Task item:
The lines of the records that include "Specifically" should all be copied.

Stored data:
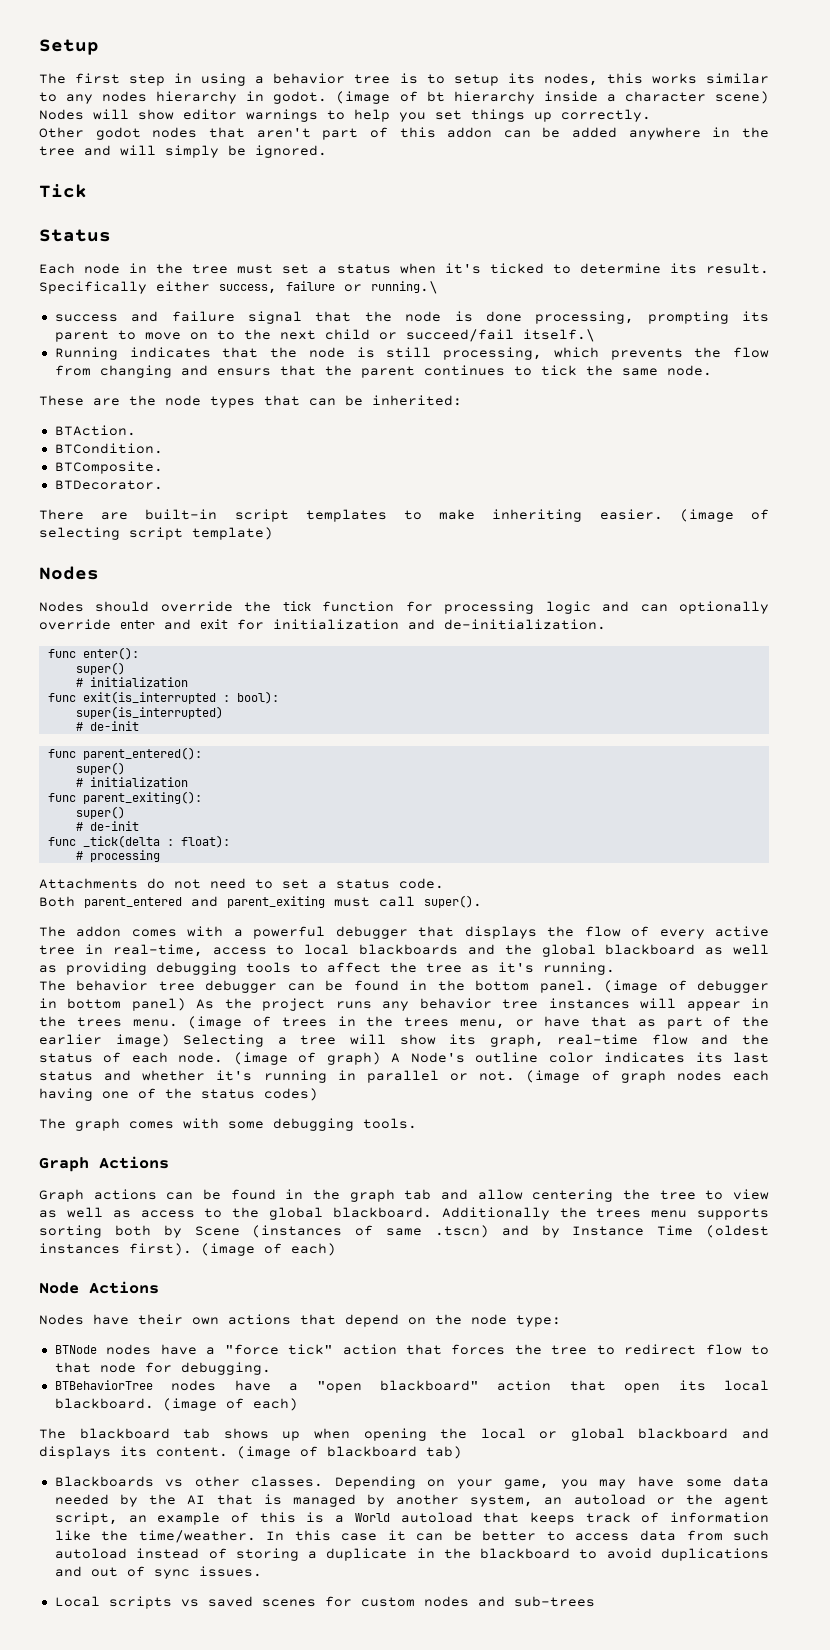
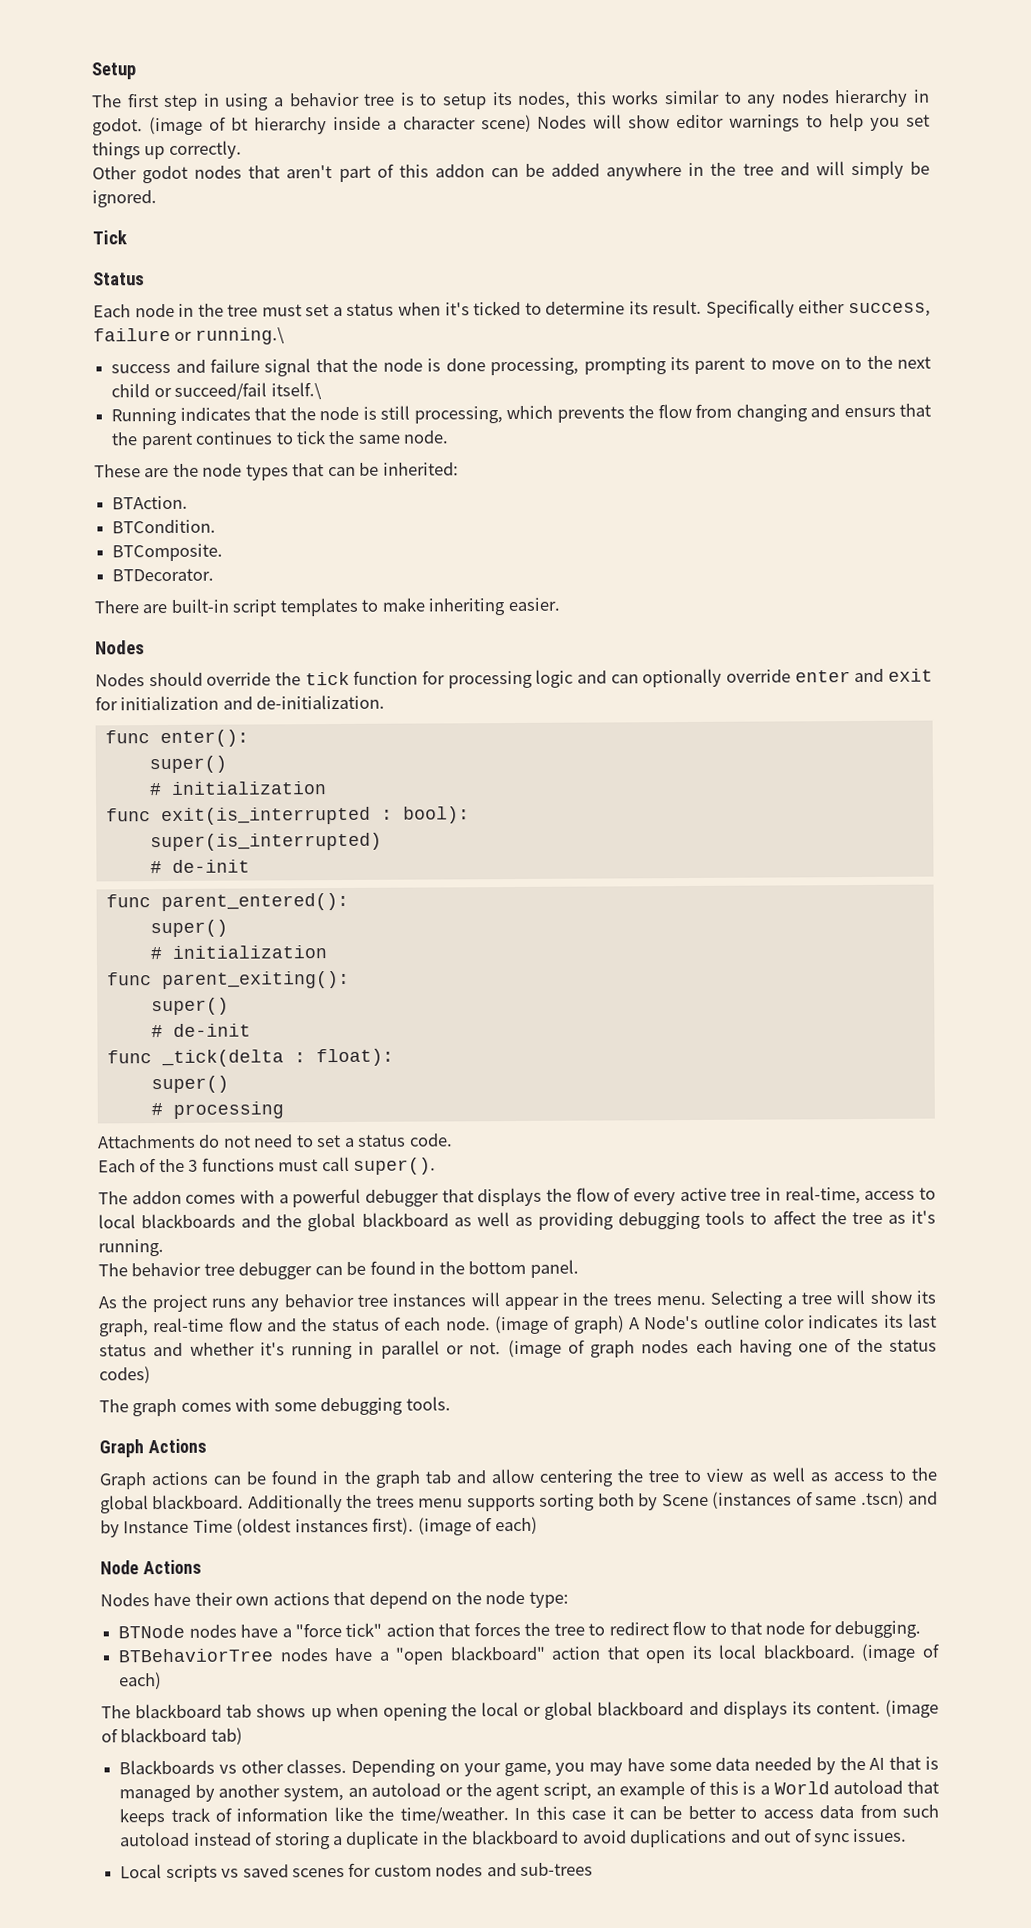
- (image of selecting script template)
  func _tick(delta : float):
+ super()
- Both parent_entered and parent_exiting must call super().
+ Each of the 3 functions must call super().
- The behavior tree debugger can be found in the bottom panel. (image of debugger in bottom panel) As the project runs any behavior tree instances will appear in the trees menu.
+ The behavior tree debugger can be found in the bottom panel.
+ As the project runs any behavior tree instances will appear in the trees menu.
- (image of trees in the trees menu, or have that as part of the earlier image) Selecting a tree will show its graph, real-time flow and the status of each node.
+ Selecting a tree will show its graph, real-time flow and the status of each node.

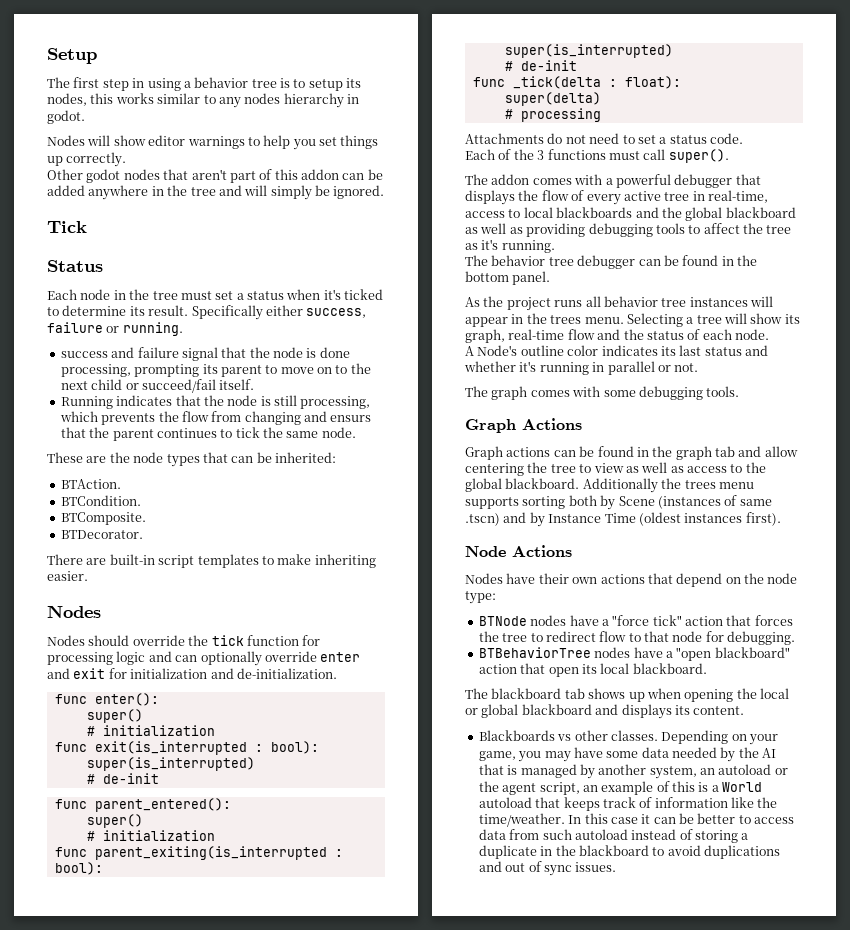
- The first step in using a behavior tree is to setup its nodes, this works similar to any nodes hierarchy in godot. (image of bt hierarchy inside a character scene) Nodes will show editor warnings to help you set things up correctly.
+ The first step in using a behavior tree is to setup its nodes, this works similar to any nodes hierarchy in godot.
+ Nodes will show editor warnings to help you set things up correctly.
- Specifically either success, failure or running.\
+ Specifically either success, failure or running.
- success and failure signal that the node is done processing, prompting its parent to move on to the next child or succeed/fail itself.\
+ success and failure signal that the node is done processing, prompting its parent to move on to the next child or succeed/fail itself.
- func parent_exiting():
- super()
+ func parent_exiting(is_interrupted : bool):
+ super(is_interrupted)
  func _tick(delta : float):
- super()
+ super(delta)
- As the project runs any behavior tree instances will appear in the trees menu.
+ As the project runs all behavior tree instances will appear in the trees menu.
- Selecting a tree will show its graph, real-time flow and the status of each node. (image of graph) A Node's outline color indicates its last status and whether it's running in parallel or not. (image of graph nodes each having one of the status codes)
+ Selecting a tree will show its graph, real-time flow and the status of each node.
+ A Node's outline color indicates its last status and whether it's running in parallel or not.
- Additionally the trees menu supports sorting both by Scene (instances of same .tscn) and by Instance Time (oldest instances first). (image of each)
+ Additionally the trees menu supports sorting both by Scene (instances of same .tscn) and by Instance Time (oldest instances first).
- BTBehaviorTree nodes have a "open blackboard" action that open its local blackboard. (image of each)
+ BTBehaviorTree nodes have a "open blackboard" action that open its local blackboard.
- (image of blackboard tab)
- Local scripts vs saved scenes for custom nodes and sub-trees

Answer to this task:
- Specifically either success, failure or running.\
+ Specifically either success, failure or running.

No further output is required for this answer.